Make a training schedule for the next six months or even a year and show when each topic will be addressed. Even if the practice is inspected before the complete schedule is covered, the mere presence of a training outline will often impress the inspector enough that he or she will not issue a citation!

No matter what method of instruction is used, there must be a way for employees to ask questions or provide feedback. In staff meetings and formal training sessions, that's no problem, but for individual training times (new employees, etc) the supervisor must make sure the employee understands the information by having him or her answer questions or even demonstrating the technique that was just taught. The supervisor or trainer does not have to be present during the learning phase (e.g., watching the videotape) but they must follow-up the session with personal involvement.

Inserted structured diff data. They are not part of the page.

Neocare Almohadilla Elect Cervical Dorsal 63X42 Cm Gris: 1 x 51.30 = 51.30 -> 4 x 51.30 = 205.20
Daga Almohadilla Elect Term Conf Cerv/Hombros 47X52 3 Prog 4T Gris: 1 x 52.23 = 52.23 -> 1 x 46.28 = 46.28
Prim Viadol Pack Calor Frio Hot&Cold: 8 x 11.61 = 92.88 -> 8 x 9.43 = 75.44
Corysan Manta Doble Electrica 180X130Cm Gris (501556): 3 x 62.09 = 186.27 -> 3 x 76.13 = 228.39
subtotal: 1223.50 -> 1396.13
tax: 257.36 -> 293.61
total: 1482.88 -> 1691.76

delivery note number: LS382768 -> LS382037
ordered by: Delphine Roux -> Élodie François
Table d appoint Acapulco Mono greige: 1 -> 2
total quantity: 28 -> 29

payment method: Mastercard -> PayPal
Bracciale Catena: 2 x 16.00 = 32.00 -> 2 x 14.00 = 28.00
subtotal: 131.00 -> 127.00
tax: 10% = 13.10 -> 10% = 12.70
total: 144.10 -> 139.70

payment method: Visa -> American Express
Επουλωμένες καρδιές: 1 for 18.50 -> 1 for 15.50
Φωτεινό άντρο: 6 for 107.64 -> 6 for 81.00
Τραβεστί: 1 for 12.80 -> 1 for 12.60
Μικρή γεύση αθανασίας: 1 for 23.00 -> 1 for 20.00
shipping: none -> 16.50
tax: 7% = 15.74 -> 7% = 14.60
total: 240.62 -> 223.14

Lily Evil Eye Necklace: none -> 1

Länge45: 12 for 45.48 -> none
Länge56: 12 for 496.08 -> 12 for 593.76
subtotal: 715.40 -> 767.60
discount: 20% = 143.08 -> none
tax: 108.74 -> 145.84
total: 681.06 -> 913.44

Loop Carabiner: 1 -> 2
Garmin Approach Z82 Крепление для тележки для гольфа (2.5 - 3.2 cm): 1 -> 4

The main point of every training session must be concern for the worker's safety; avoid giving the impression that the training is only being done so the business will stay out of trouble with OSHA. Staff members will relate to the message better and grasp the information quicker when they feel a personal involvement. If the staff feels the practice leadership is only doing this training to stay out of trouble with the government, then they often don't pay attention. If the staff believes this is the practice's attitude toward safety, they will do just enough to stay out of trouble with you. They'll also push the limits at every chance to see exactly where you will enforce the rules.

Keep a record of all employee training. It's not enough that you provide the information and evaluate an employee's competence, you have to be able to prove it. Have an attendance sheet to pass around for group meetings and make sure everyone signs it. It's also a great idea to maintain an individual training record for each staff member. Many human resource professionals suggest keeping the individual sheets in a folder or three ring binder that is accessible to the employees. The employee and their supervisor are jointly responsible for keeping the training record current.

Just remember, the bottom line when it comes to safety training is: "the employee must be competent to perform the task or job in a safe manner."


Just like any other program or procedure, a good hospital safety program doesn't have to be complicated. It should be practical and understandable. If the staff doesn't remember the rules, then training is lacking or the program is too complicated. Only by understanding the requirements and applying the safeguards that are necessary to protect the worker, patient and practice owner can the practice continue with the primary mission of healthy pets. It is the leadership's responsibility to set and enforce the safety rules of the practice and the employee's responsibility to learn and follow those rules.